The FAA failure yesterday brought a dark realization to light, most big technological systems used by governments and big institutions rely on old and unsustainable technology. Why? Because it is way cheaper.

Thousands of fligths in the U.S. were cancelled yesterday because of a “corrupt database file”. This comes to show how fragile our society is. One unforeseeable error made 50 years ago by a small team of programmers can lead to catastrophe.

The FAA has spent years trying to modernize their Notice to Air Mission or NOTAM system (which caused the failure), they are claiming to have been trying to upload it to the cloud. Additionally, they claim that “it was designed to be redundant, so, in theory, the entire critical system won’t go down just because one part of it experiences an outage” says Rich McCormick, Director of Labor Analysis at the FAA (1). Surprisingly, not revising and updating any of the source code created in 1947 can bring problems after a while.

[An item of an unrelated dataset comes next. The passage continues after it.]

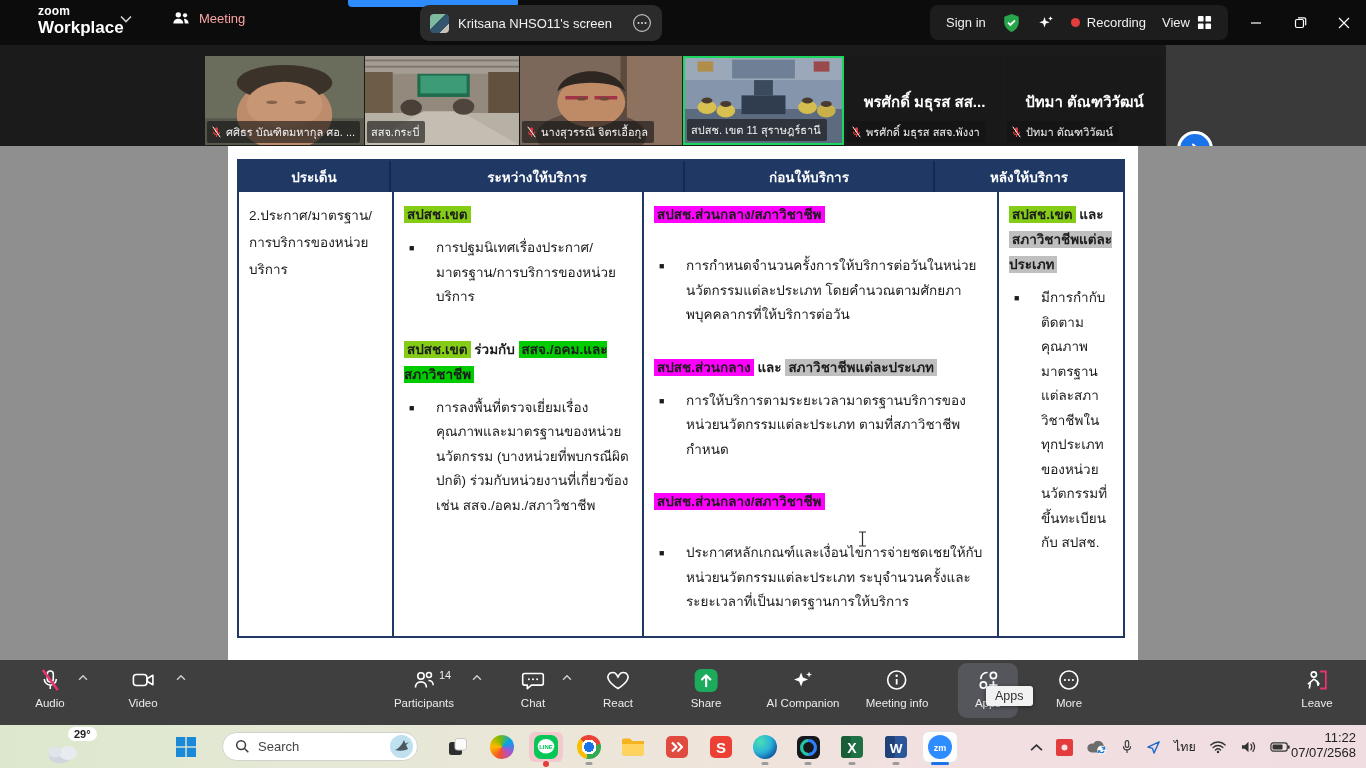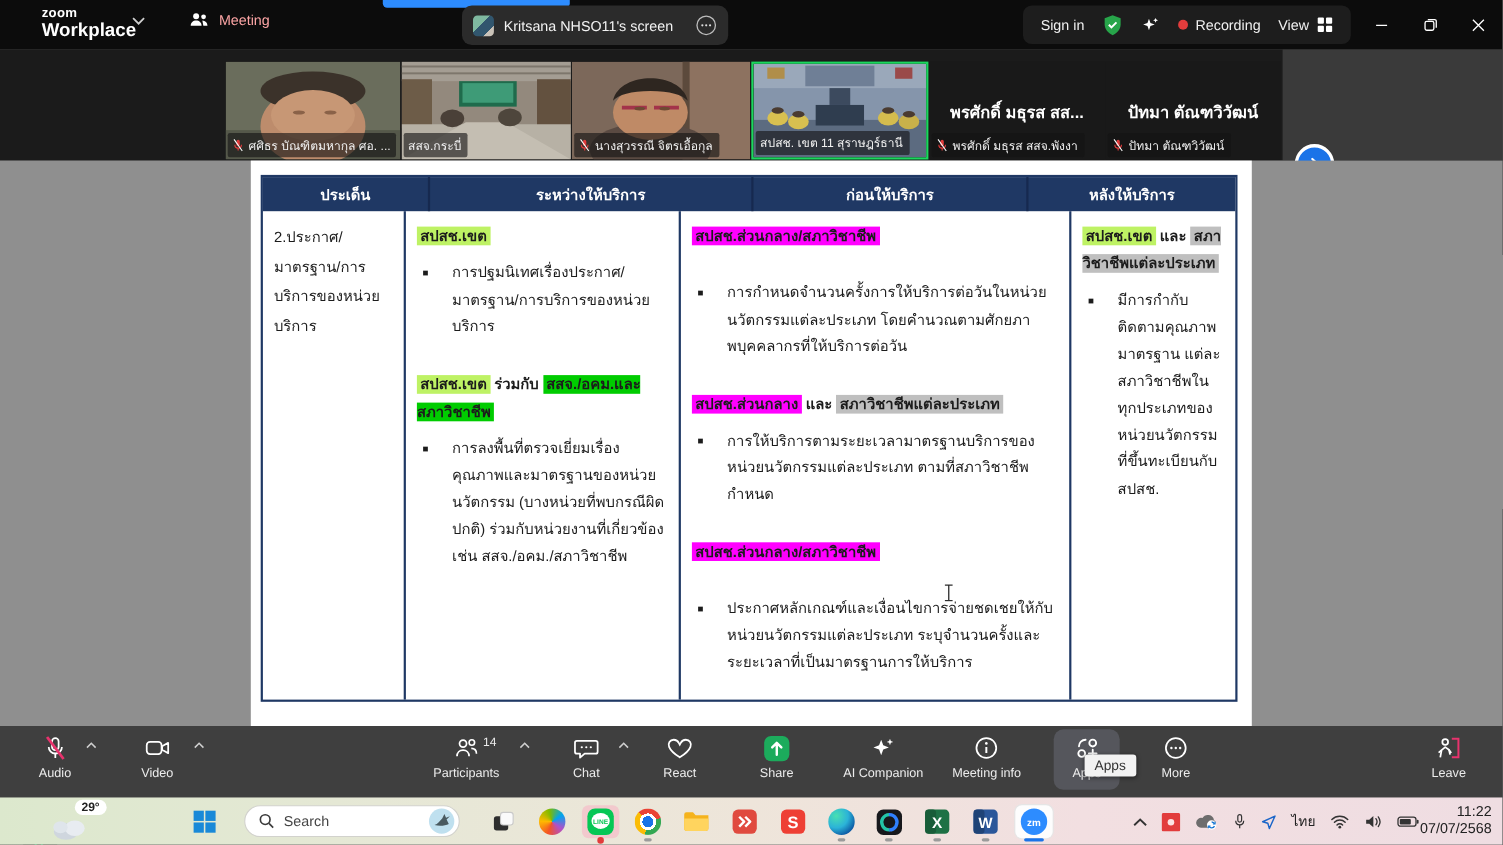"2.ประกาศ/มาตรฐาน/การบริการของหน่วยบริการ" .c1 { width: 128px -> 153px }
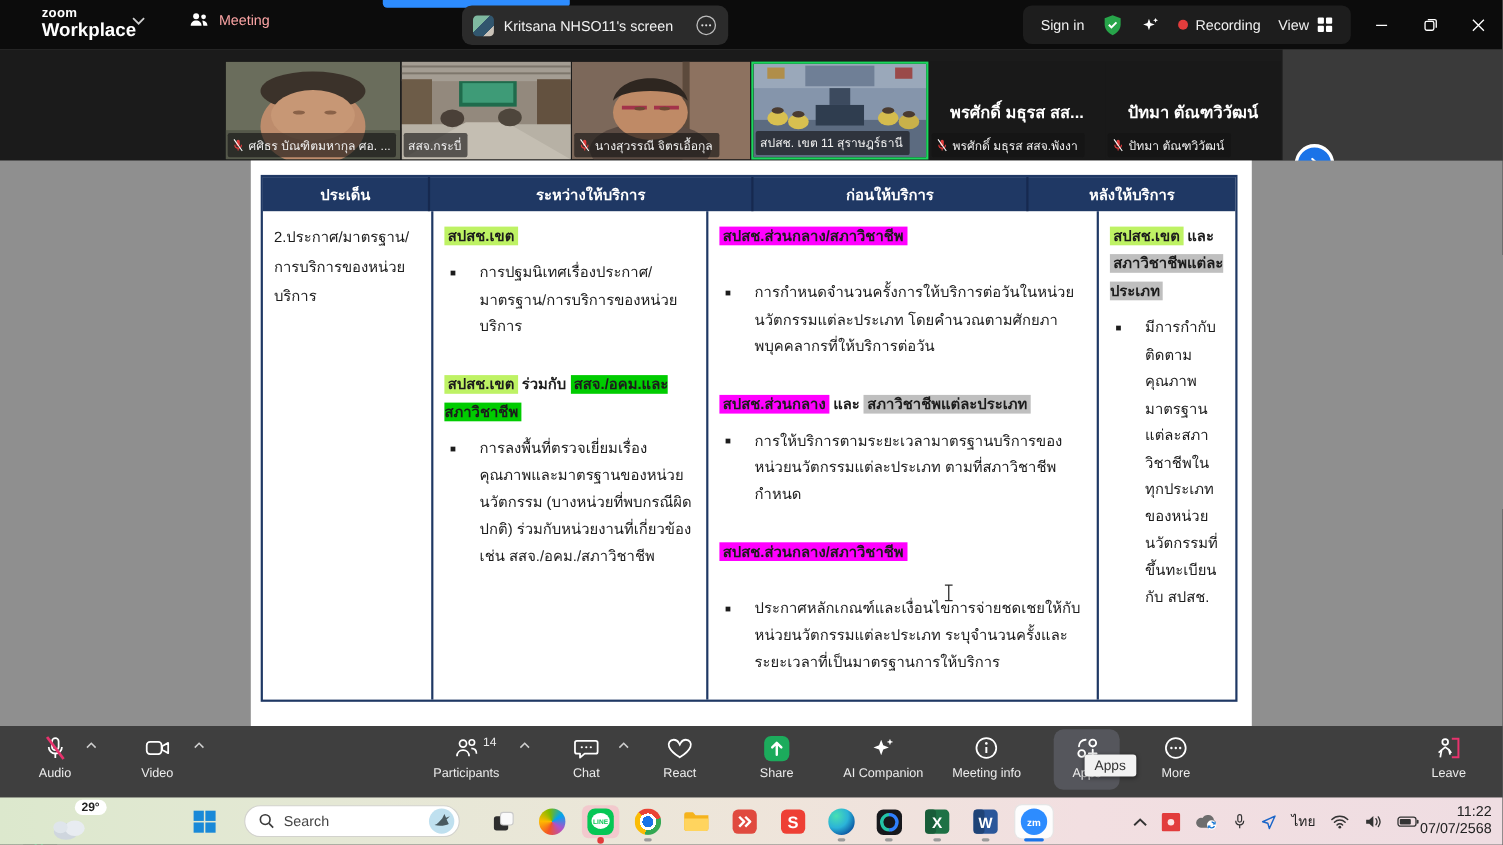"สปสช.เขต" .hl-y { background: #bef264 -> #84cc16 }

Anyways, to me, this is just the icing on the cake. We could keep planes on the ground and wait until it was fixed. Everyone was safe and only unsatisfied clients felt the consequences. However, what if I told you that around $3 trillion of daily transactions rely on 40 to 50 year old COBOL code?

COBOL is a programming language from the 50s, it was designed to code financial systems and it helped digitlize banks and financial institutions… IN THE 50s! The problem is not that COBOL is bad, however, that the popularity of COBOL has dropped so much that there is not enough people to take care of it. If a major problem struck, not a lot of people would be able to fix it. Unsurprisingly, this going downhill every year as retirees stop working and young people fail to take their jobs.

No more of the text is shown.